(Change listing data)
● ● ● ●

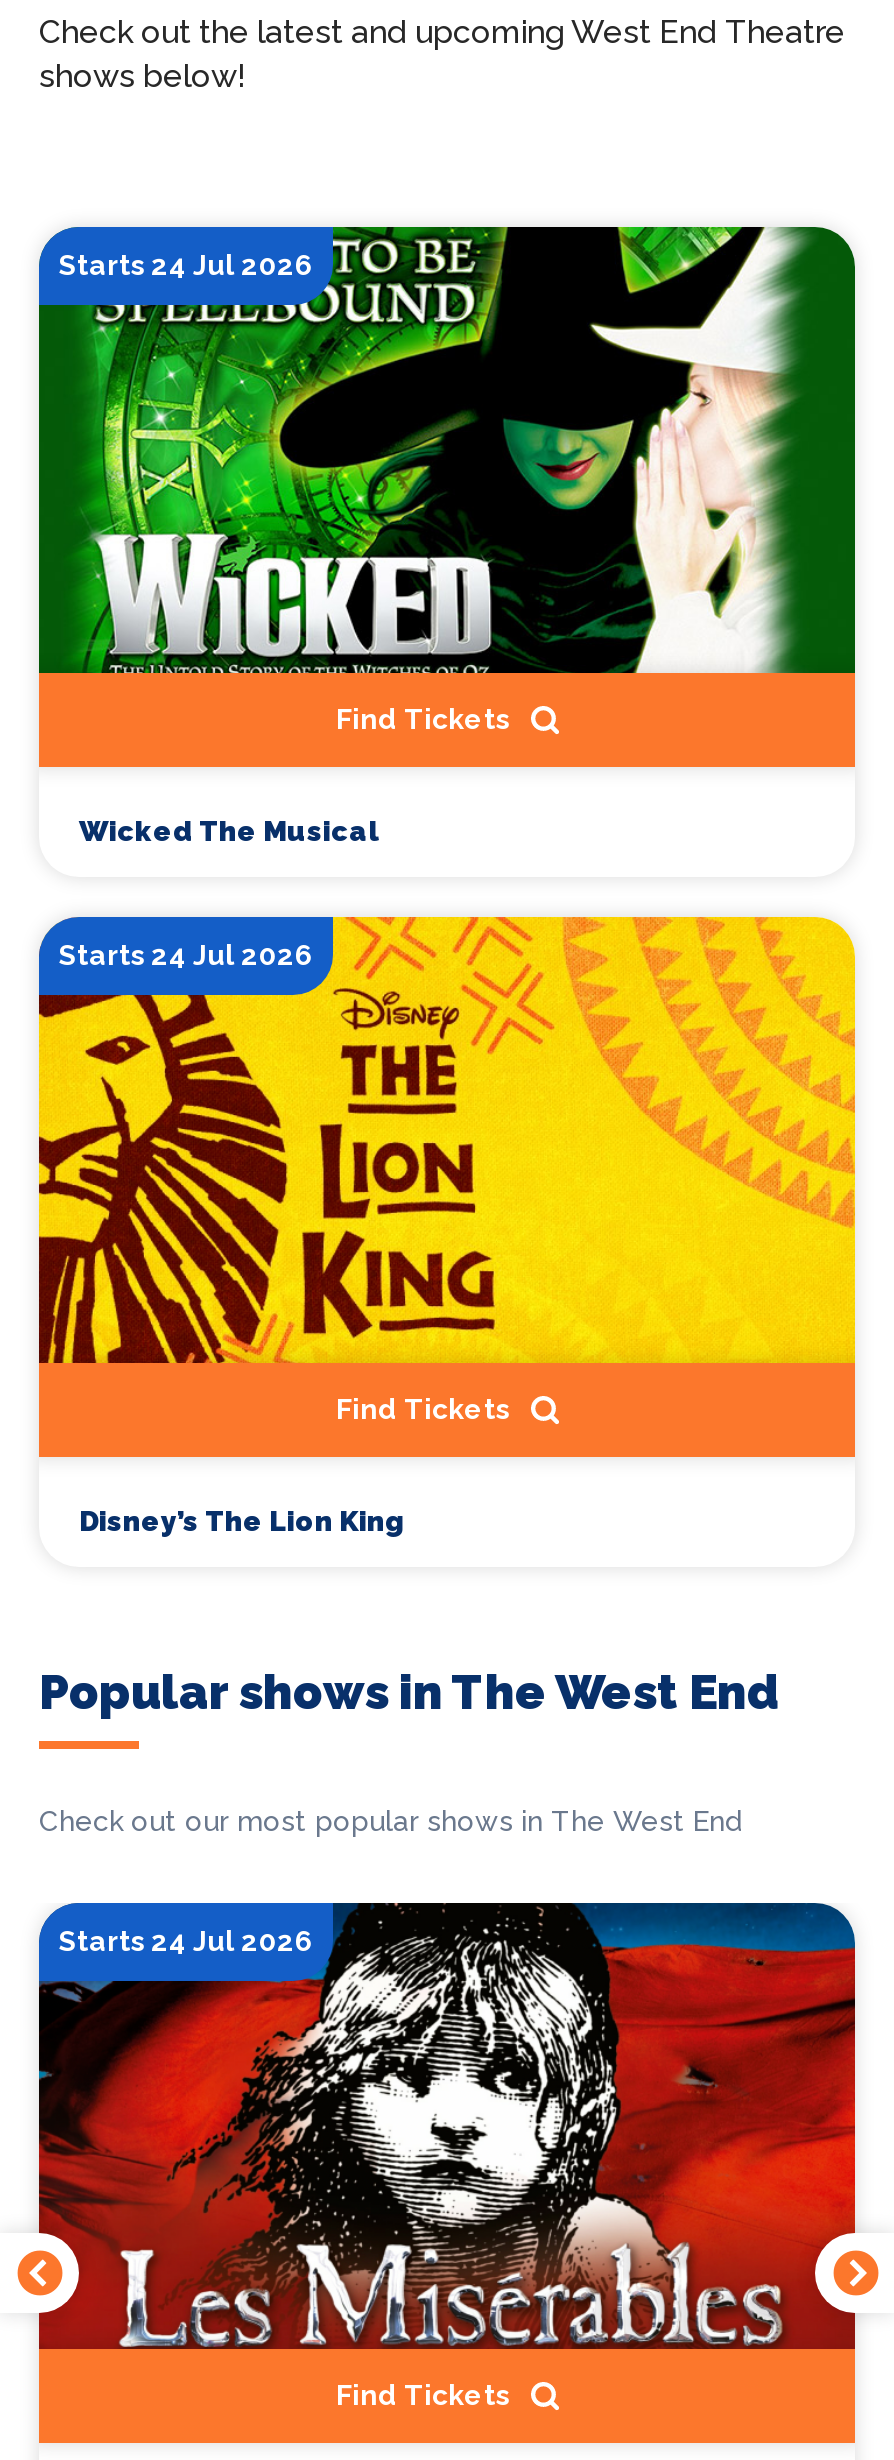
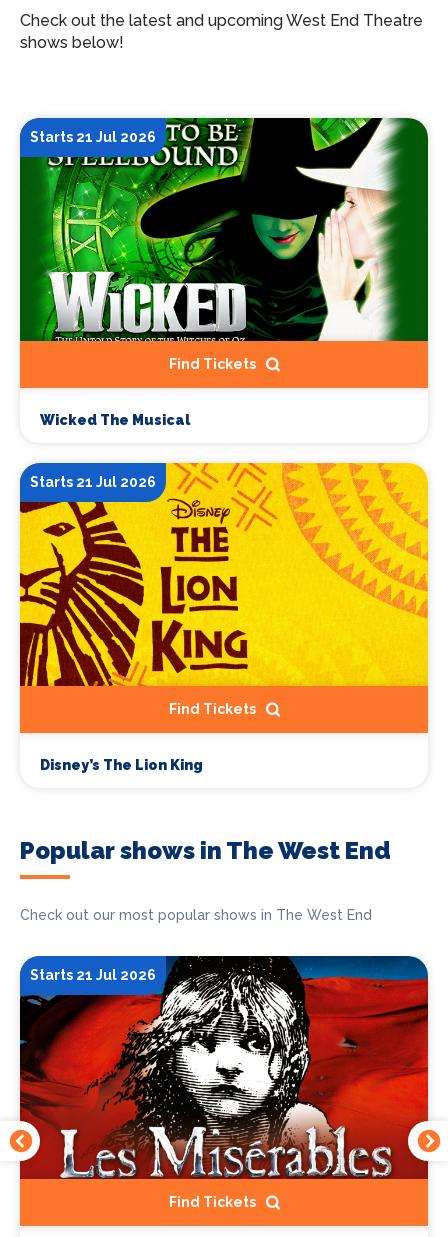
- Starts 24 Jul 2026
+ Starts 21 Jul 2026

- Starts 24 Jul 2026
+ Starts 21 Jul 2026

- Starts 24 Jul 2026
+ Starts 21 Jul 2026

● ● ● ●

EXERCISE BRIEF: Give the records again exactly, minus the pictures.

REPLY TO THE EXERCISE:
- Starts 24 Jul 2026
+ Starts 21 Jul 2026

- Starts 24 Jul 2026
+ Starts 21 Jul 2026

- Starts 24 Jul 2026
+ Starts 21 Jul 2026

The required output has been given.